Task →
After finding the line with "[34,305,169,325] 19 Merrick" in the entries below, retype exactly each line from there through the line with "[34,375,210,394] 20 Credit", including that final line.

Available data →
________

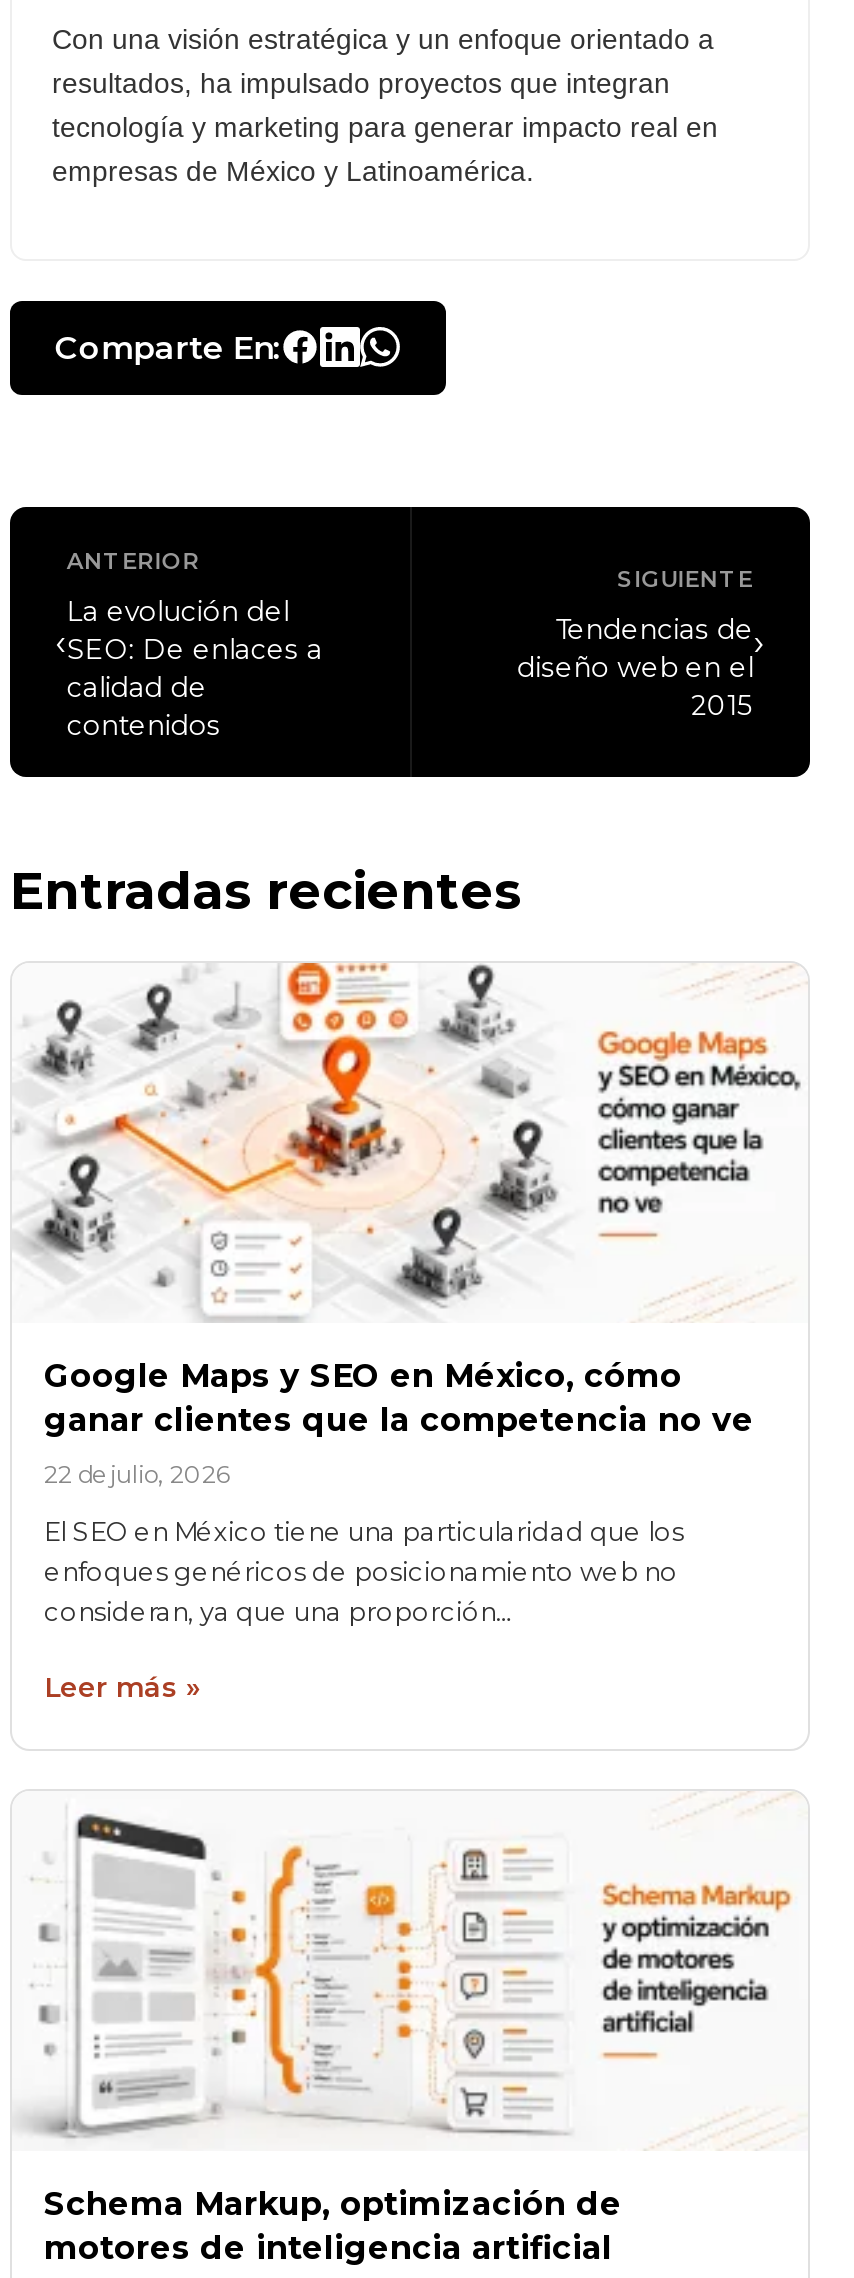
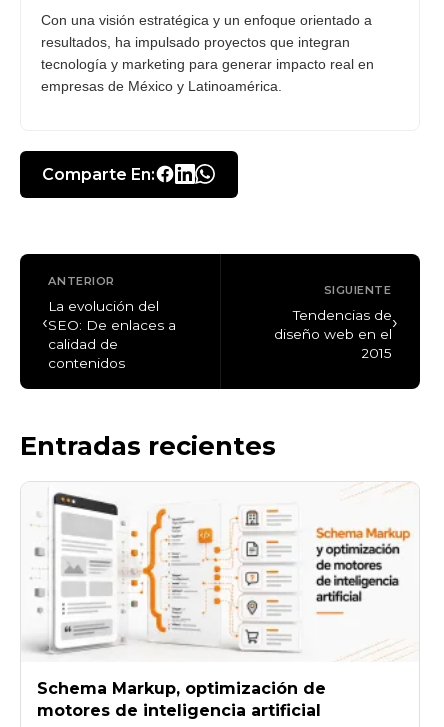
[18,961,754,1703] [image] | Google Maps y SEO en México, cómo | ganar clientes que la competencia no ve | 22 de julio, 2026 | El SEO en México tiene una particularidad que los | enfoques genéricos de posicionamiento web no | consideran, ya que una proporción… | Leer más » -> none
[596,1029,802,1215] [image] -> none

________

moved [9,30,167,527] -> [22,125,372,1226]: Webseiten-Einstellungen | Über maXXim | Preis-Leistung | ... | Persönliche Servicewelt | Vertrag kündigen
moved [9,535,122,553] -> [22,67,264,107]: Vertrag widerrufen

________

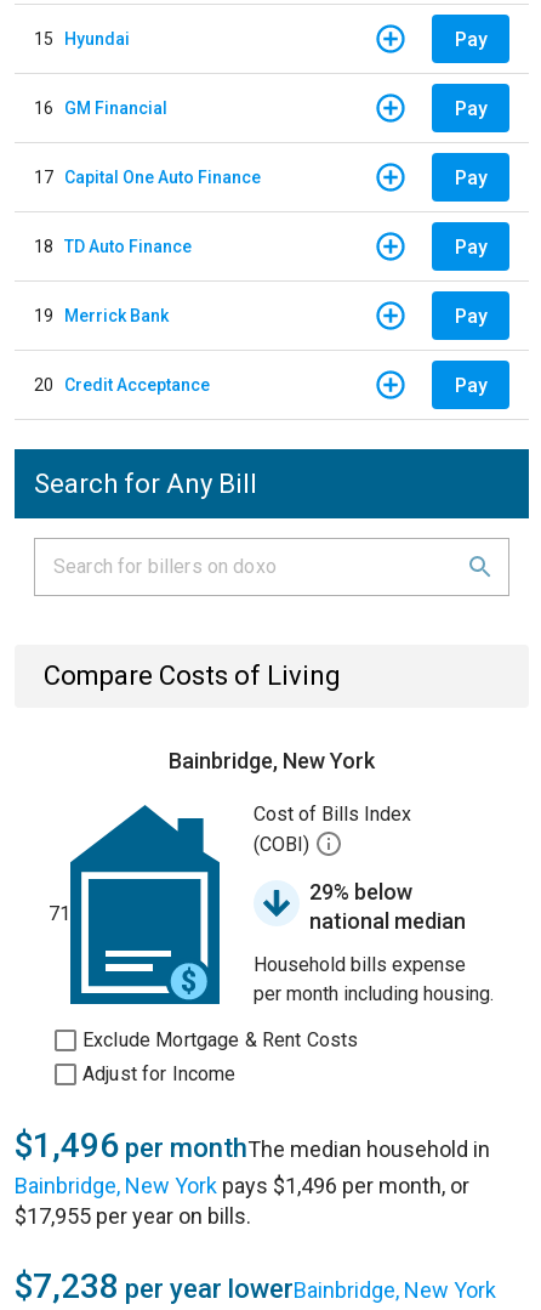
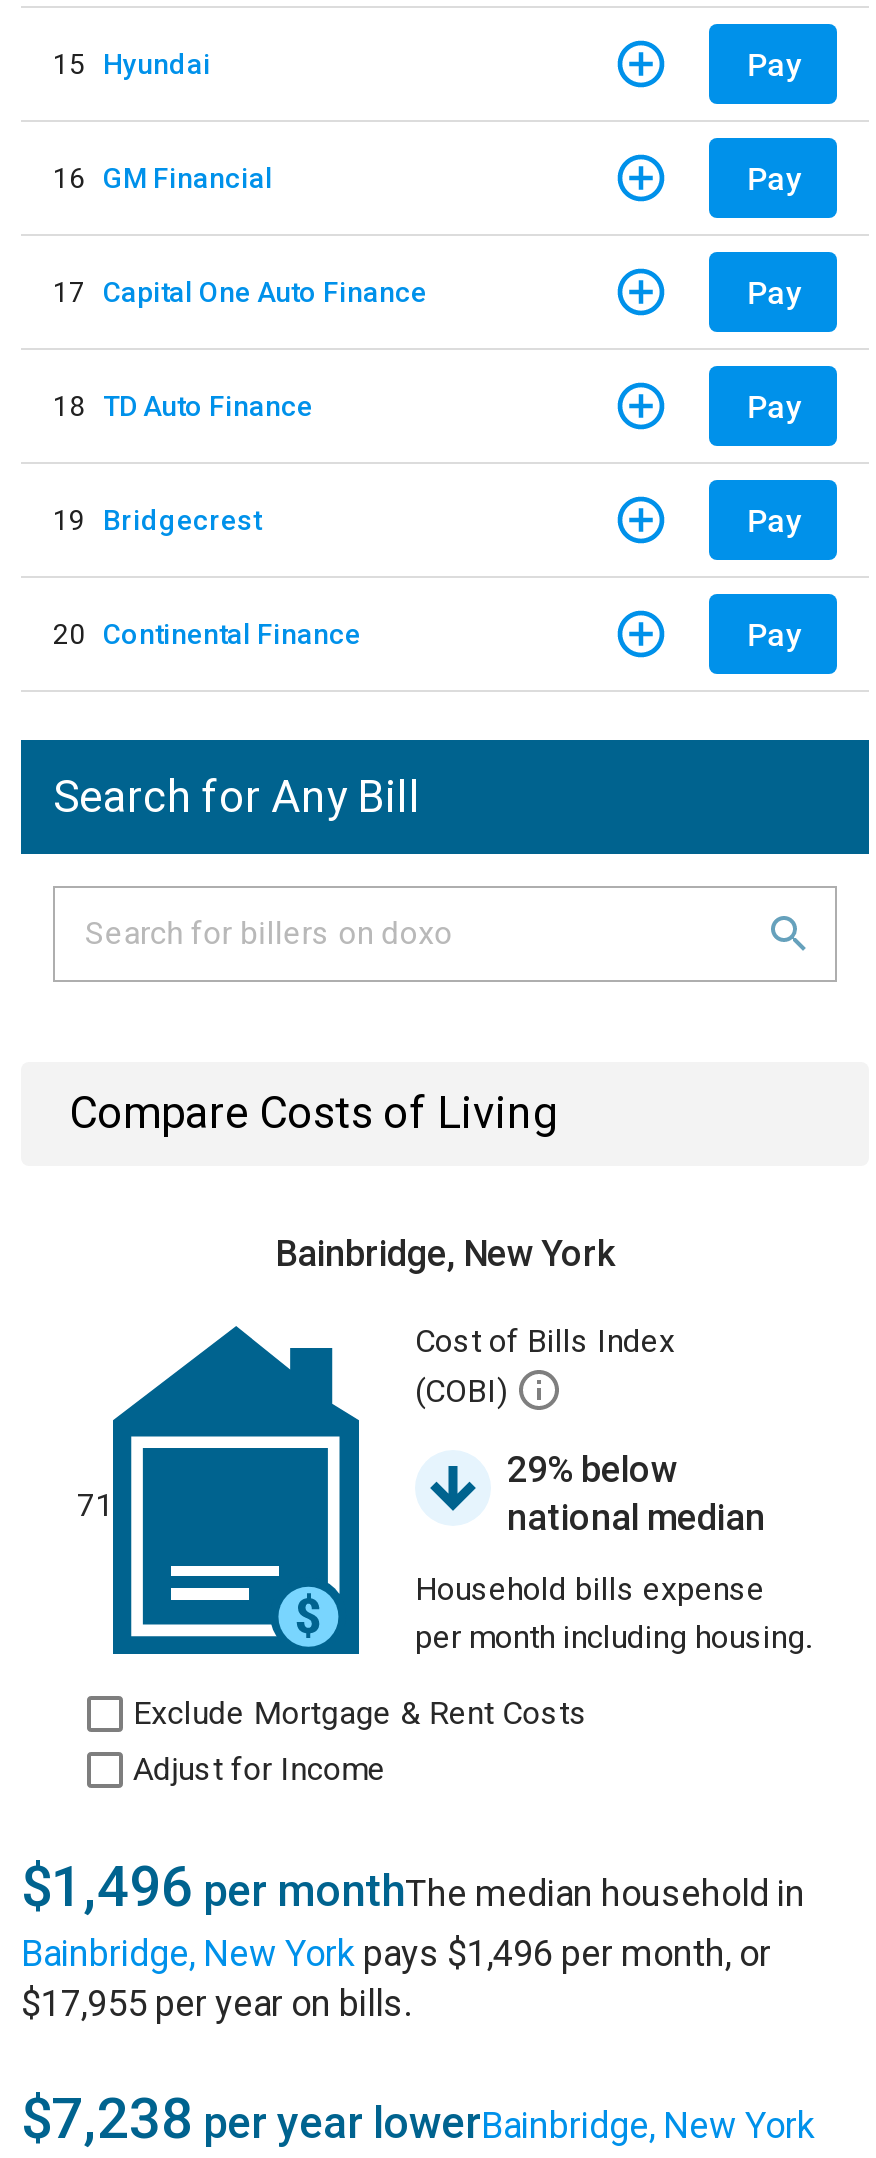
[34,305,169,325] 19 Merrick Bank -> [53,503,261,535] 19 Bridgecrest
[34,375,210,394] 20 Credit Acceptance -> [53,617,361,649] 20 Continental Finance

________

Result of this task →
[34,305,169,325] 19 Merrick Bank -> [53,503,261,535] 19 Bridgecrest
[34,375,210,394] 20 Credit Acceptance -> [53,617,361,649] 20 Continental Finance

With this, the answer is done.